Le cause di beatificazione/canonizzazione avviate non sono per il “martirio”, ma per il riconoscimento dell’eroicità delle virtù di queste Suore. La loro morte, infatti, non è avvenuta in un contesto di uccisione in odio alla fede cristiana, come richiesto nelle cause di martirio. Tuttavia, noi tutti avvertiamo di essere di fronte a sei sorelle martiri della carità: motivo di dono della vita le une per le altre, così come hanno fatto per tante altre persone nel corso della loro esistenza e della loro missione. Esse sono state unite, si dice, da uno stesso destino, loro e non altre che pure avrebbero potuto essere contagiate. Non si tratta, però, di un semplice e triste destino: ciò che esternamente le ha unite, magari anche inconsapevolmente, è stata sì un’epidemia, un virus letale, ma ciò che le ha unite più in profondità è stata la risposta ad una comune chiamata divina a “servire Cristo nei più poveri, senza alcun interesse e con la massima dedizione”, ad “amare i poveri in Cristo Gesù, servirli come Gesù”, “anche in tempo di malattie e di peste”, come aveva indicato il fondatore, il Beato Palazzolo, e come dunque è proprio del carisma delle Suore delle Poverelle.

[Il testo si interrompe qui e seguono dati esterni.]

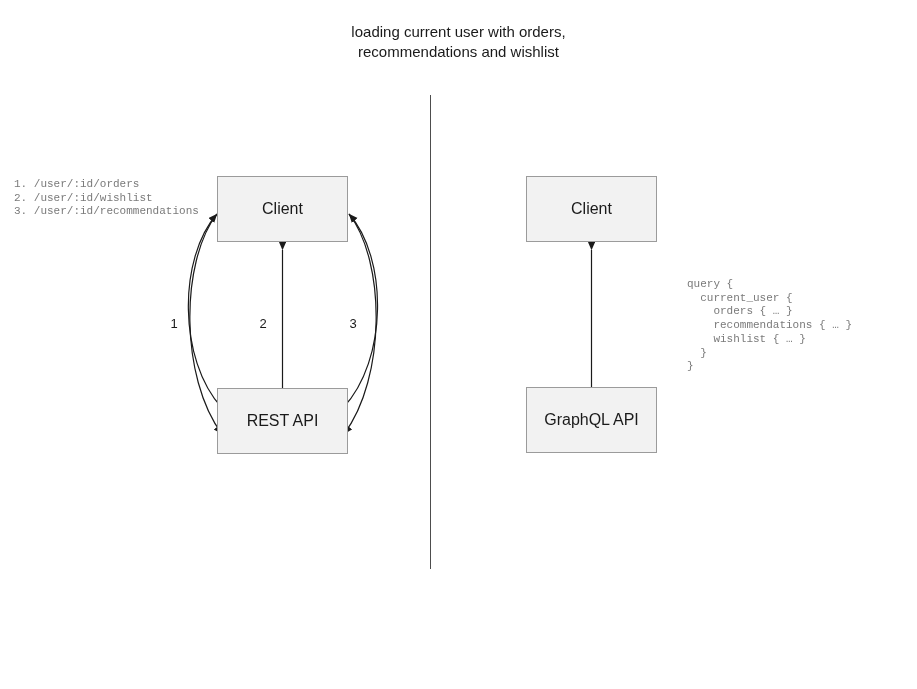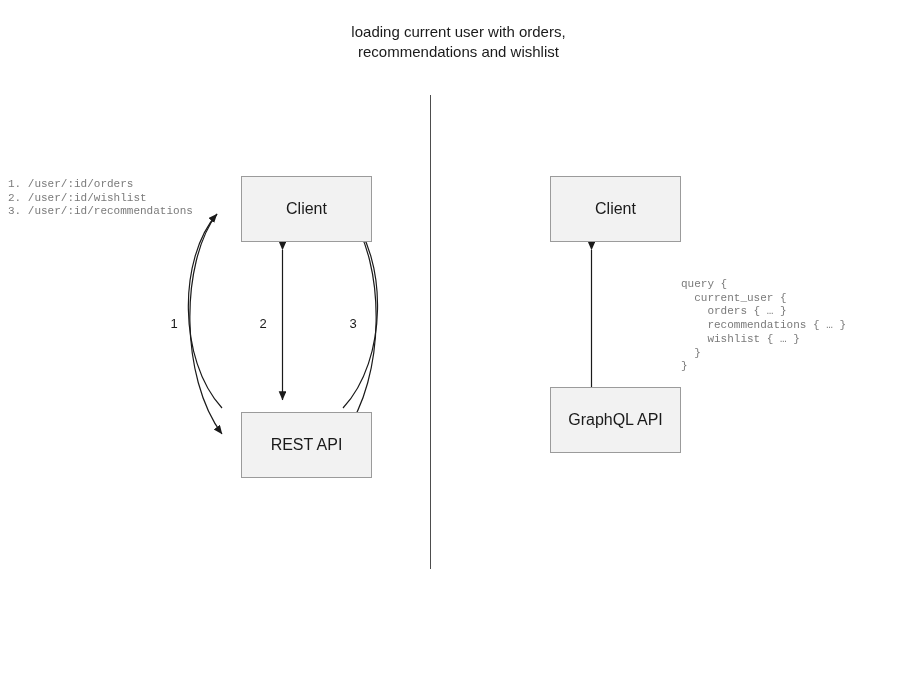"1. /user/:id/orders" .code { margin-left: none -> 6px }
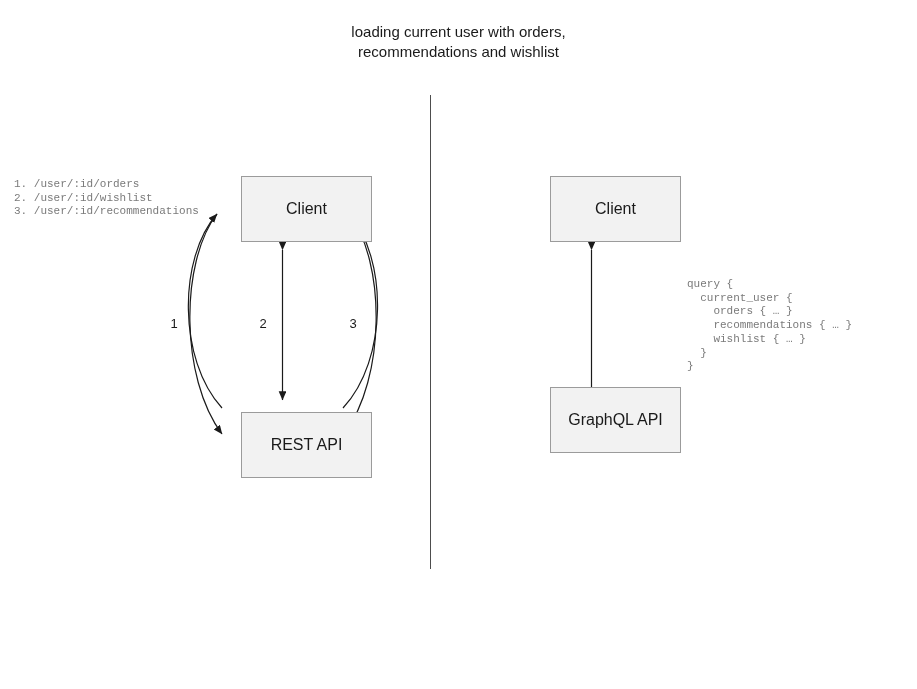"Client" .node { margin-left: 24px -> none }
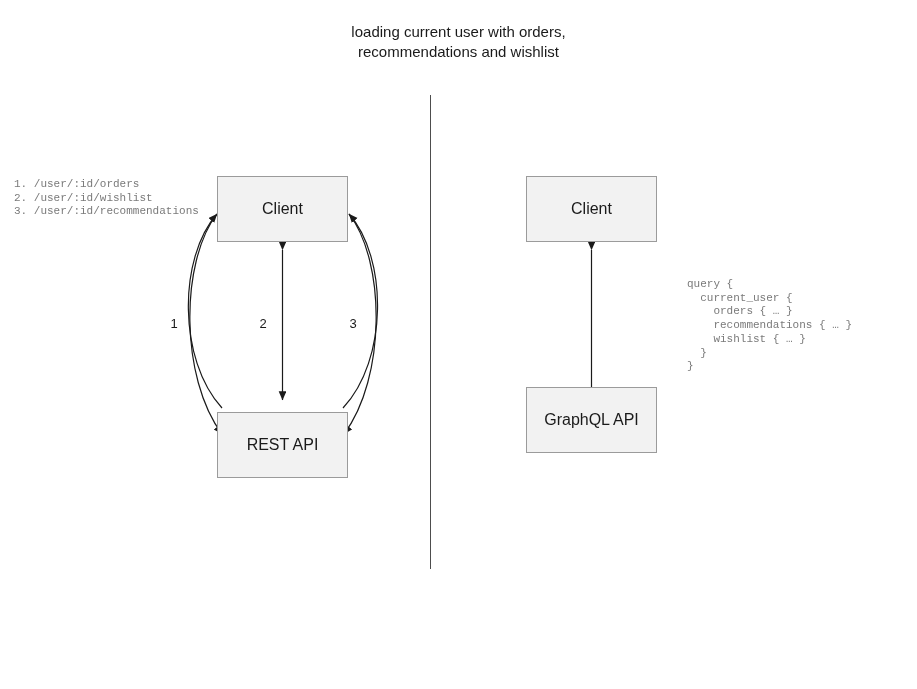"REST API" #rest-api { top: 412px -> 388px }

Pur nel dolore che parenti, amici, consorelle hanno avuto per la perdita di queste sei Suore, tuttavia oggi noi le ricordiamo non come morte, ma come vive: vive per intercedere dal Signore le grazie di cui abbiamo bisogno e che già vengono attestate da più parti; vive per insegnarci come affrontare i momenti di prova della nostra esistenza; vive per prospettarci degli orizzonti più ampi dei rigagnoli di piacere che le cose terrene ci possono dare. È questa forse la conversione più profonda che esse ci possono aiutare a compiere: vincere nell’amore la paura della morte!